Il prit ensuite une courte pipe à haschisch, un chilom, y enfonça la pâte, l’alluma, soufflant voluptueusement la fumée.
Mais très vite, il fit la grimace, posa son chilom.
— Saloperie ! grommela-t-il.
Il extirpa le mélange noirâtre du chilom et le jeta par terre. L’Asiatique le contemplait, impassible. Le Français au grand nez sortit alors un gros sachet en plastique plein de gros morceaux de résine de haschisch de sous son banc et jeta :
— Hé, man ! tu veux de l’Afghanie, first choice ?
Ouvrant le plastique, il en prit un tout petit bout qu’il jeta à Jambo. Ce dernier l’attrapa et le bourra aussitôt dans son chilom, puis se remit à fumer. Il cligna de l’œil vers le Français.
— Tu en as encore ?
— Si tu as vingt roupies, man.
Malko observait les deux hommes avec attention. Il ne laissa pas à Jambo le temps de répondre. Silencieusement, il tendit au Français deux billets de dix roupies. L’autre empocha l’argent, cassa un morceau de matière noirâtre qu’il lui mit dans la main.
— Quand tu en veux, dit-il simplement, je suis toujours là vers la même heure, ou dans ma maison, au bout de la plage. Près de la rivière à sec.
Il se leva, et s’en alla avec sa compagne.
Malko cassa en deux le haschisch et, avec un sourire, en tendit la moitié à Jambo. Sans un mot, comme cela se faisait. Celui-ci le prit avec empressement, le flaira et en enfourna la moitié dans son chilom. Il loucha sur le corps superbe d’Eleonore, la détailla et l’apostropha.
— Hé, sister, tu ne fumes pas ?
— Plus tard ! fit Eleonore, prise de court.
Jambo éclata de rire, s’appuya à la cloison de feuilles de cocotier pour fumer son chilom, la calotte sur les yeux.
— Fameux ! man, dit-il. Fameux ! You can’t be lost in Ajuna beach, no, you, can’t[12].
Malko l’observait. Il n’avait pas l’apparence d’un drogué avec ses yeux vifs, sans cesse en mouvement et son corps musclé. Quel lien avait-il avec Chino-Bu, si c’était elle ? Il semblait en tout cas totalement maître de lui. Après avoir fumé en silence, il tapa son chilom vide contre le banc et se pencha vers Malko :
— Man ! Ce soir, il y a une party sur la plage, tu viens avec ta copine et ton Afghani… Ça et du bon café, c’est ce que je préfère.

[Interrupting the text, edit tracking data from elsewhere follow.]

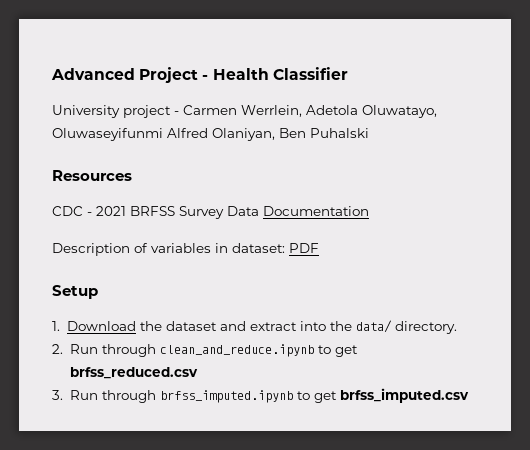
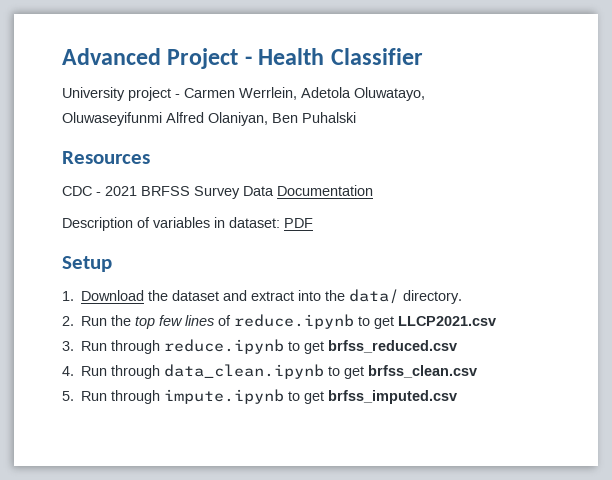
- 2. Run through clean_and_reduce.ipynb to get brfss_reduced.csv
+ 2. Run the top few lines of reduce.ipynb to get LLCP2021.csv
+ 3. Run through reduce.ipynb to get brfss_reduced.csv
- 3. Run through brfss_imputed.ipynb to get brfss_imputed.csv
+ 4. Run through data_clean.ipynb to get brfss_clean.csv
+ 5. Run through impute.ipynb to get brfss_imputed.csv

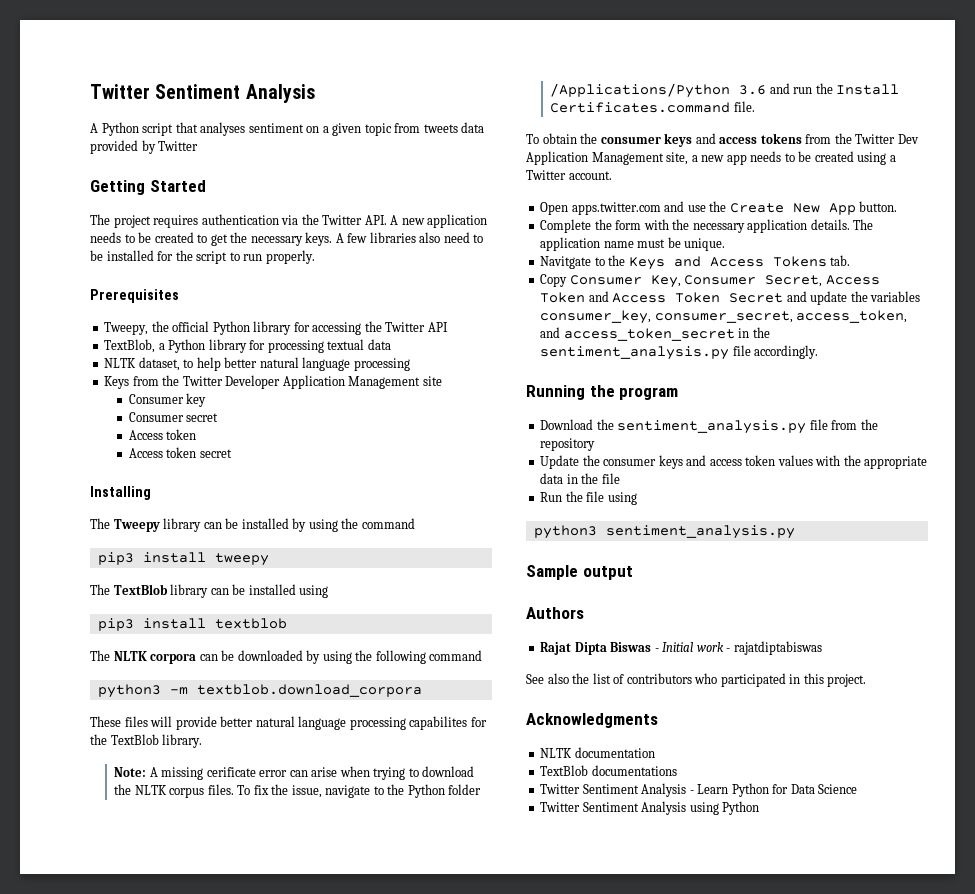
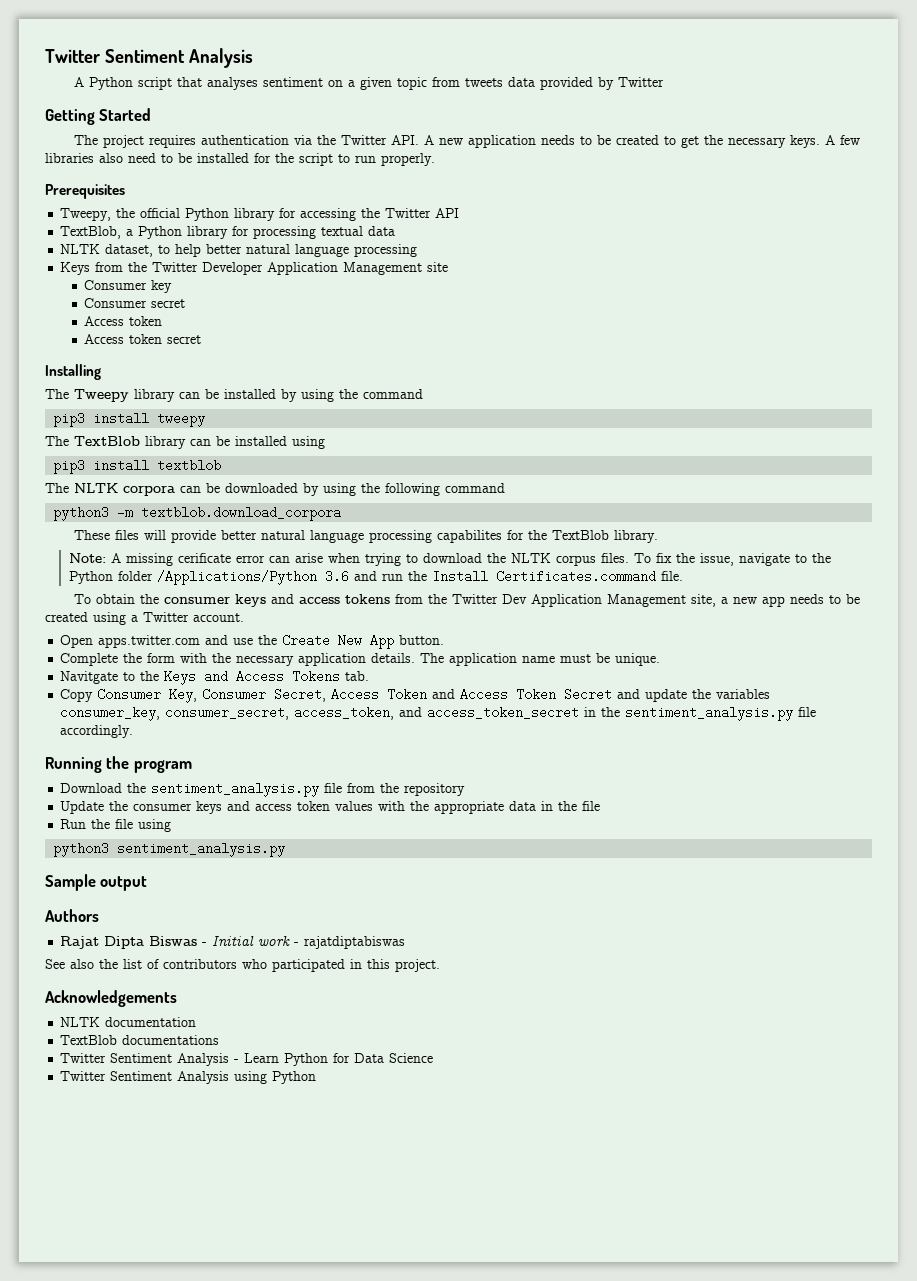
- Acknowledgments
+ Acknowledgements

Malko se dit que c’était trop beau.
— Où est-ce que cela se passe ?
— Au bout, au sud, juste avant les rochers. Tu verras, il y aura du monde.
Il parlait à Malko, mais ses yeux ne quittaient pas Eleonore. La Noire baissa la tête, gênée. La compagne de Jambo n’avait pas ouvert la bouche. Malko se demanda si c’était vraiment ce petit bout de femme qui détenait les armes destinées à assassiner Henry Kissinger.